[Structured diff data]
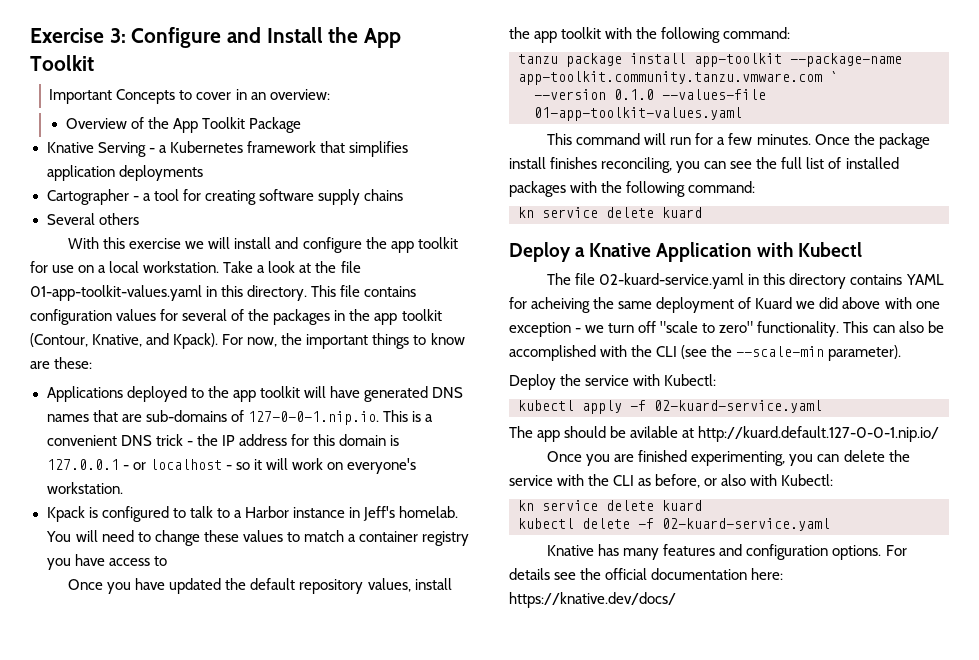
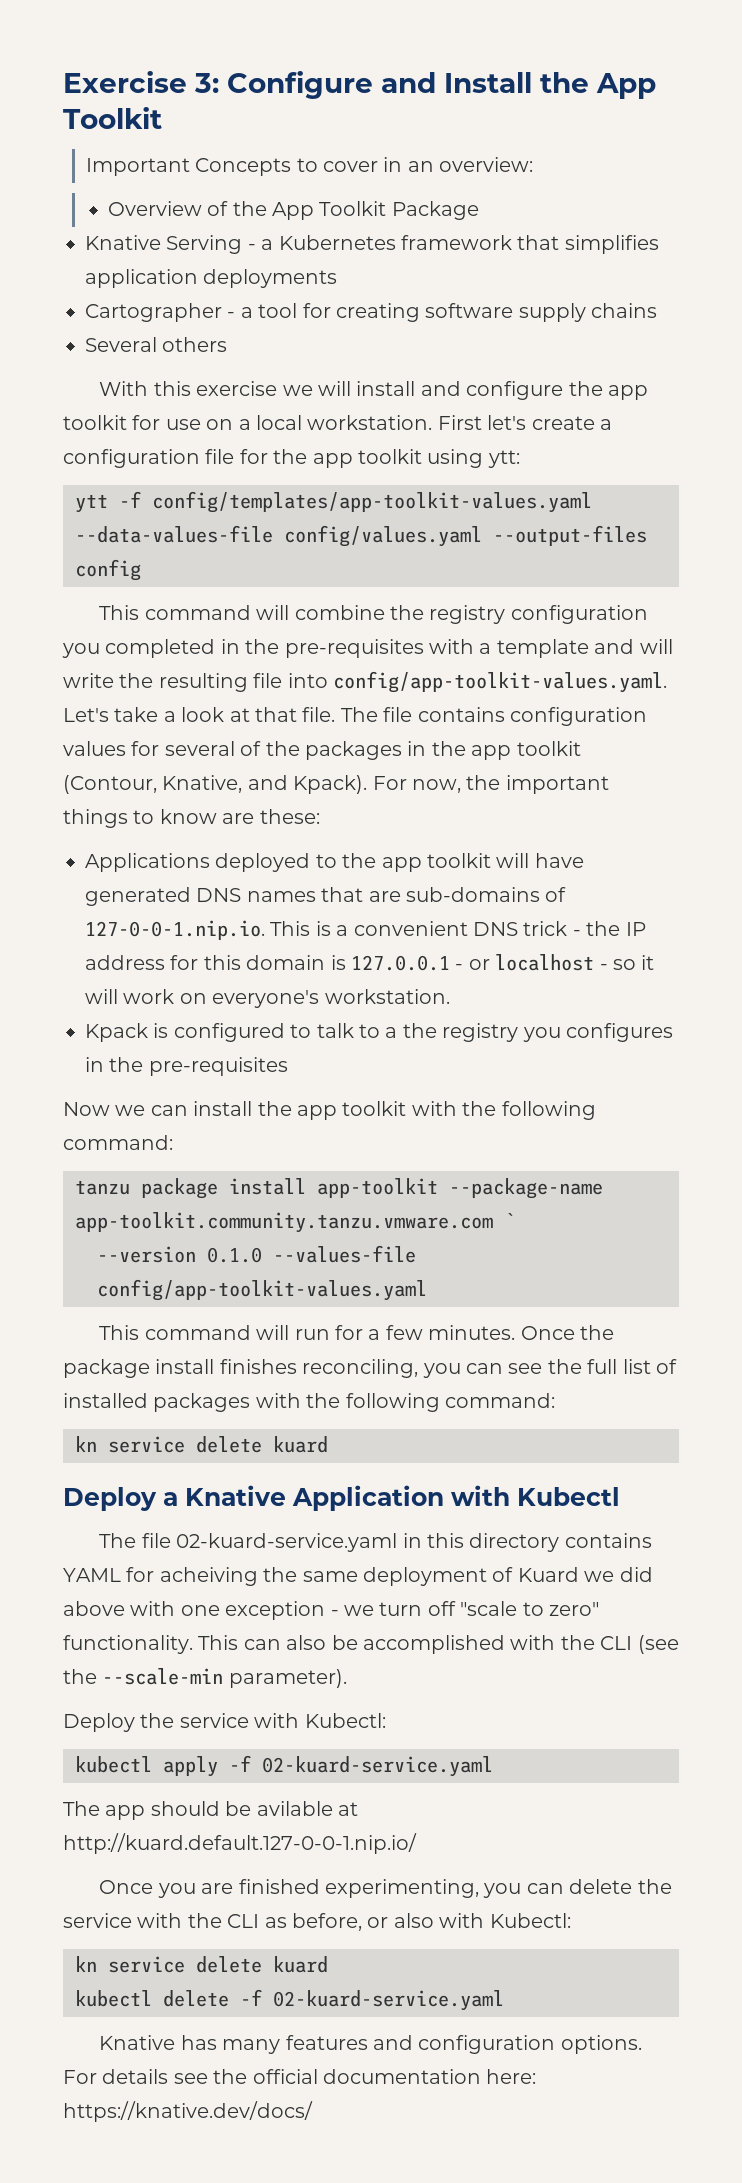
- Take a look at the file 01-app-toolkit-values.yaml in this directory. This file contains configuration values for several of the packages in the app toolkit (Contour, Knative, and Kpack).
+ First let's create a configuration file for the app toolkit using ytt:
+ ytt -f config/templates/app-toolkit-values.yaml --data-values-file config/values.yaml --output-files config
+ This command will combine the registry configuration you completed in the pre-requisites with a template and will write the resulting file into config/app-toolkit-values.yaml. Let's take a look at that file. The file contains configuration values for several of the packages in the app toolkit (Contour, Knative, and Kpack).
- Kpack is configured to talk to a Harbor instance in Jeff's homelab. You will need to change these values to match a container registry you have access to
- Once you have updated the default repository values, install the app toolkit with the following command:
+ Kpack is configured to talk to a the registry you configures in the pre-requisites
+ Now we can install the app toolkit with the following command:
- --version 0.1.0 --values-file 01-app-toolkit-values.yaml
+ --version 0.1.0 --values-file config/app-toolkit-values.yaml

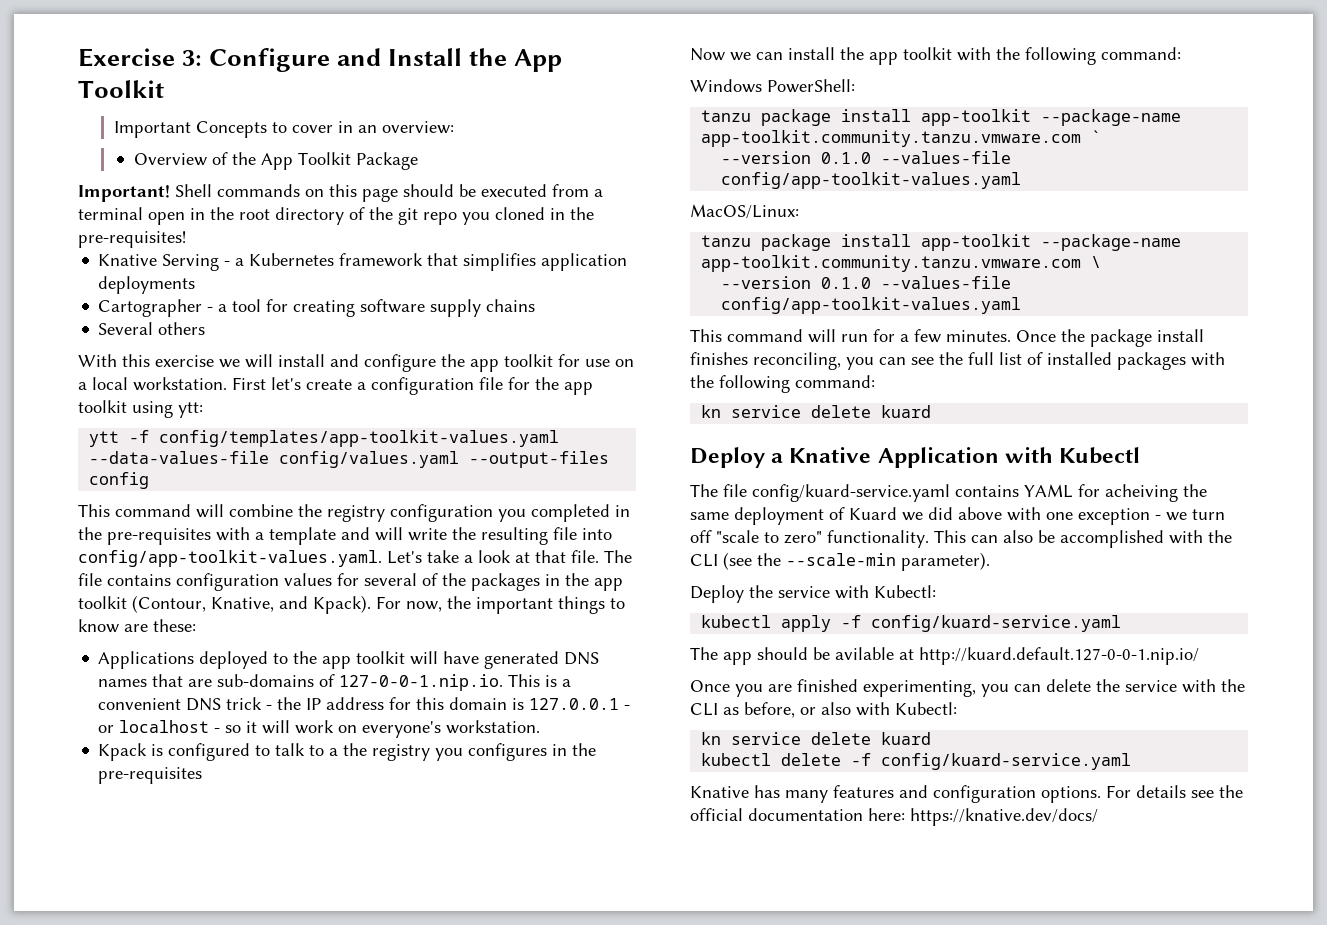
+ Important! Shell commands on this page should be executed from a terminal open in the root directory of the git repo you cloned in the pre-requisites!
+ Windows PowerShell:
+ MacOS/Linux:
+ tanzu package install app-toolkit --package-name app-toolkit.community.tanzu.vmware.com \
+ --version 0.1.0 --values-file config/app-toolkit-values.yaml
- The file 02-kuard-service.yaml in this directory contains YAML for acheiving the same deployment of Kuard we did above with one exception - we turn off "scale to zero" functionality.
+ The file config/kuard-service.yaml contains YAML for acheiving the same deployment of Kuard we did above with one exception - we turn off "scale to zero" functionality.
- kubectl apply -f 02-kuard-service.yaml
+ kubectl apply -f config/kuard-service.yaml
- kubectl delete -f 02-kuard-service.yaml
+ kubectl delete -f config/kuard-service.yaml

(What is needed): The lines to show are those in the data above that include "kuard".

(Result for this task):
- The file 02-kuard-service.yaml in this directory contains YAML for acheiving the same deployment of Kuard we did above with one exception - we turn off "scale to zero" functionality.
+ The file config/kuard-service.yaml contains YAML for acheiving the same deployment of Kuard we did above with one exception - we turn off "scale to zero" functionality.
- kubectl apply -f 02-kuard-service.yaml
+ kubectl apply -f config/kuard-service.yaml
- kubectl delete -f 02-kuard-service.yaml
+ kubectl delete -f config/kuard-service.yaml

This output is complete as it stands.